These are the key concepts you need to understand to accurately answer the question.

Kinematic Motion
Kinematic motion involves the study of the motion of objects without considering the forces that cause this motion. The core idea here is to understand how various physical quantities are interrelated when an object is in motion. For a stone thrown vertically downward, like in our exercise, a few key terms help outline this motion:

  • Initial Velocity (\(v_i\)): This is the speed at which the object begins its motion. For our example, it’s given as \(12.0\,\mathrm{m/s}\) downward.
  • Acceleration due to Gravity (\(g\)): Earth's gravity accelerates objects downward at \(9.81\,\mathrm{m/s^2}\).
  • Time (\(t\)): This is the duration the object is in motion until it reaches the ground.
  • Displacement (\(h\)): This represents the vertical distance traveled, which here is \(30.0\,\mathrm{m}\) downward.

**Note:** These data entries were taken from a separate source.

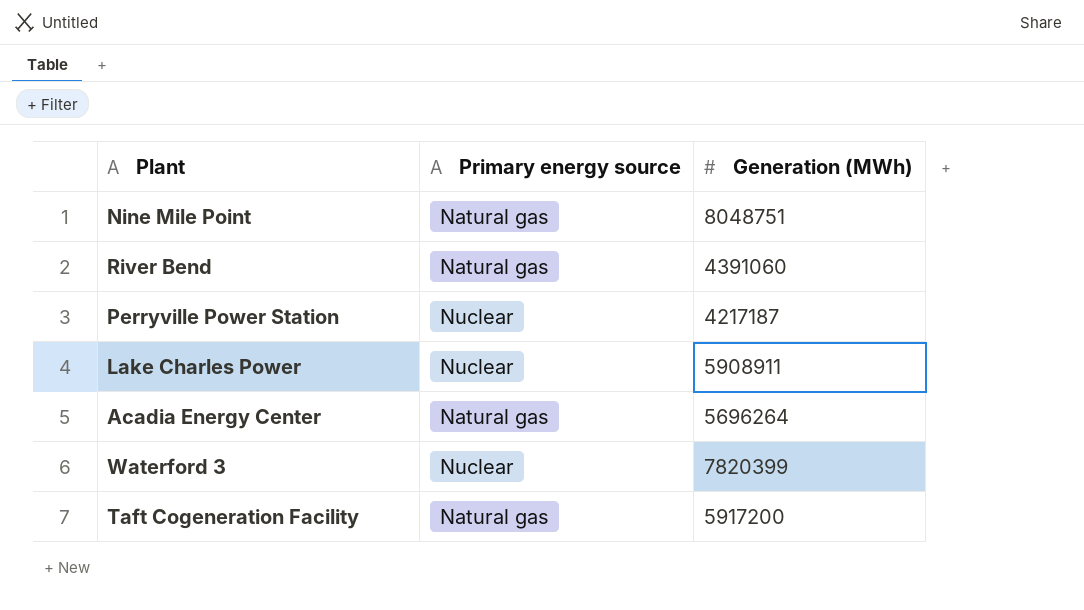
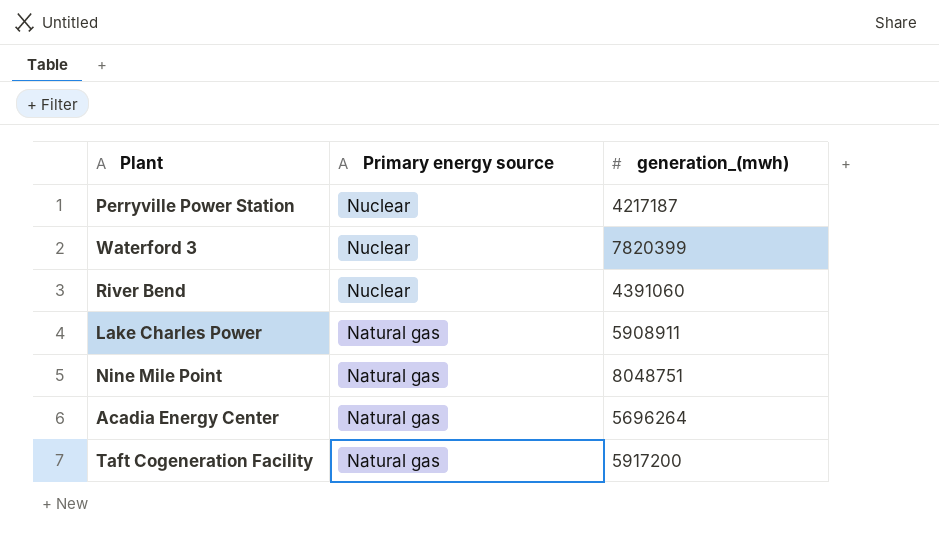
row order: none -> Primary energy source descending
column name: Generation (MWh) -> generation_(mwh)
River Bend | Primary energy source: Natural gas -> Nuclear
Lake Charles Power | Primary energy source: Nuclear -> Natural gas

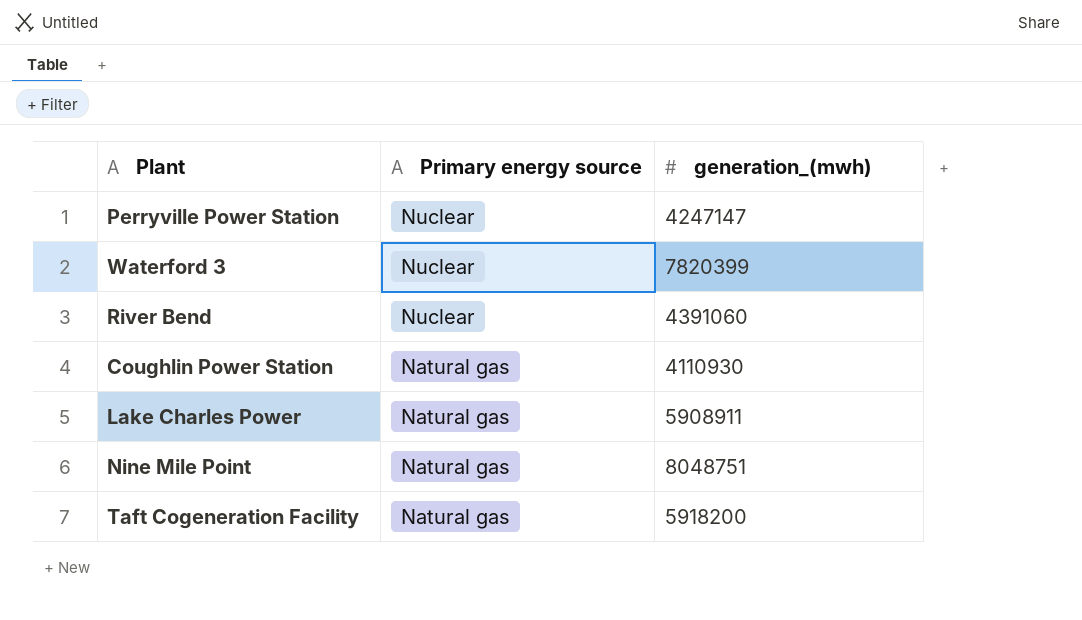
row Acadia Energy Center: Natural gas | 5696264 -> none
Perryville Power Station | generation_(mwh): 4217187 -> 4247147
row Coughlin Power Station: none -> Natural gas | 4110930
Taft Cogeneration Facility | generation_(mwh): 5917200 -> 5918200

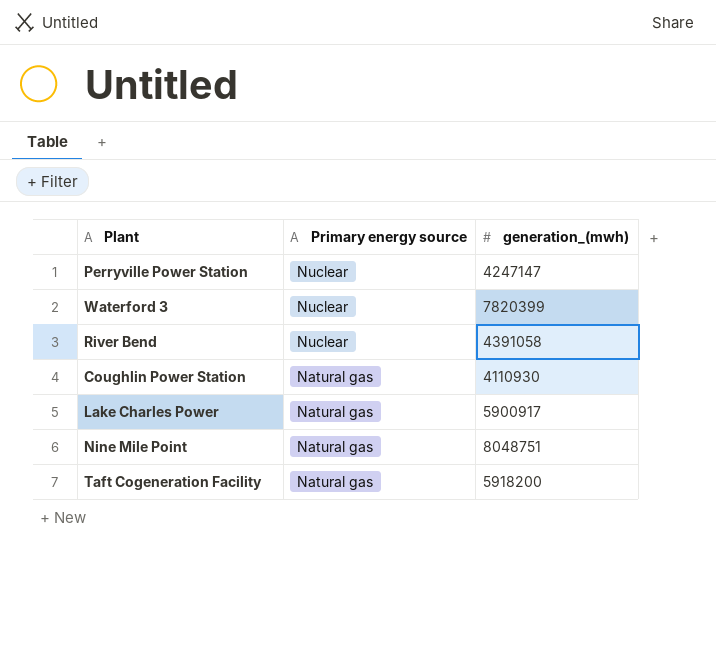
River Bend | generation_(mwh): 4391060 -> 4391058
Lake Charles Power | generation_(mwh): 5908911 -> 5900917

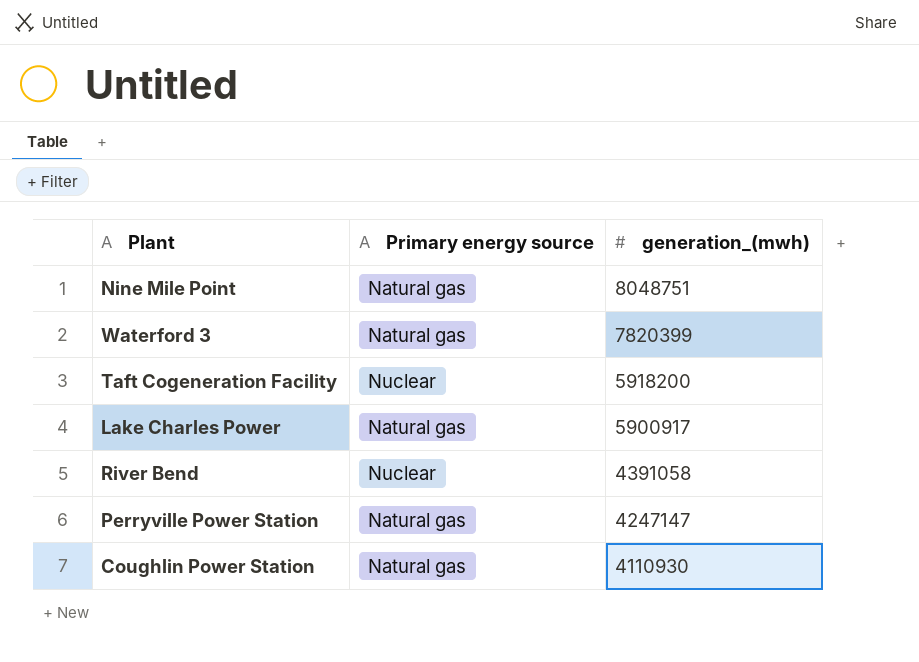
row order: Primary energy source descending -> generation_(mwh) descending
Waterford 3 | Primary energy source: Nuclear -> Natural gas
Taft Cogeneration Facility | Primary energy source: Natural gas -> Nuclear
Perryville Power Station | Primary energy source: Nuclear -> Natural gas

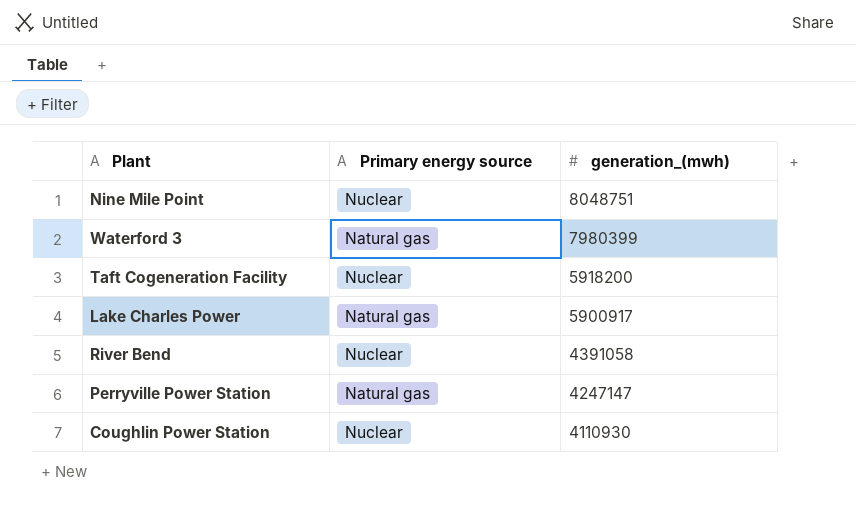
Nine Mile Point | Primary energy source: Natural gas -> Nuclear
Waterford 3 | generation_(mwh): 7820399 -> 7980399
Coughlin Power Station | Primary energy source: Natural gas -> Nuclear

Kinematic equations help link these quantities together, enabling us to solve for unknown variables once we know the others.
Quadratic Equations
Quadratic equations appear frequently in physics, especially in kinematics, when dealing with vertically moving objects. In our problem, we derived a quadratic equation from the vertical motion formula. This equation allows us to solve for the time, illustrating a typical method of handling kinematic problems:

  • We used the kinematic equation: \[ h = v_i t + \frac{1}{2}g t^2 \]
  • This translates to finding time \(t\) using the equation: \[ 4.905t^2 + 12.0t - 30.0 = 0 \]
  • This is in the standard quadratic form \(at^2 + bt + c = 0\), where the constants are derived from our given values.
  • To find \(t\), we relied on the quadratic formula: \[ t = \frac{-b \pm \sqrt{b^2 - 4ac}}{2a} \]
  • The discriminant \(b^2 - 4ac\) helps determine the nature of the roots, ensuring a real positive root exists for our time duration.

Solving this provides the time \(t = 1.568\,\mathrm{s}\), showing how quadratic mathematics plays a crucial role in calculating motion parameters.
Final Velocity
Final velocity in the context of kinematic motion refers to the speed an object attains just before it hits a surface. It's essential to understand how initial speeds, gravity, and time contribute to this final speed.


To determine the stone's final velocity upon impact, we use the equation:
  • \(v_f = v_i + gt\)
  • "Initial velocity" (\(v_i\)) is \(12.0\,\mathrm{m/s}\).
  • "Time" (\(t\)) calculated from our quadratic equation is \(1.568\,\mathrm{s}\).
  • "Acceleration due to gravity" (\(g\)) is \(9.81\,\mathrm{m/s^2}\).
Thus, substituting these values gives:

\[ v_f = 12.0 + 9.81 \times 1.568 \approx 27.4\,\mathrm{m/s}\]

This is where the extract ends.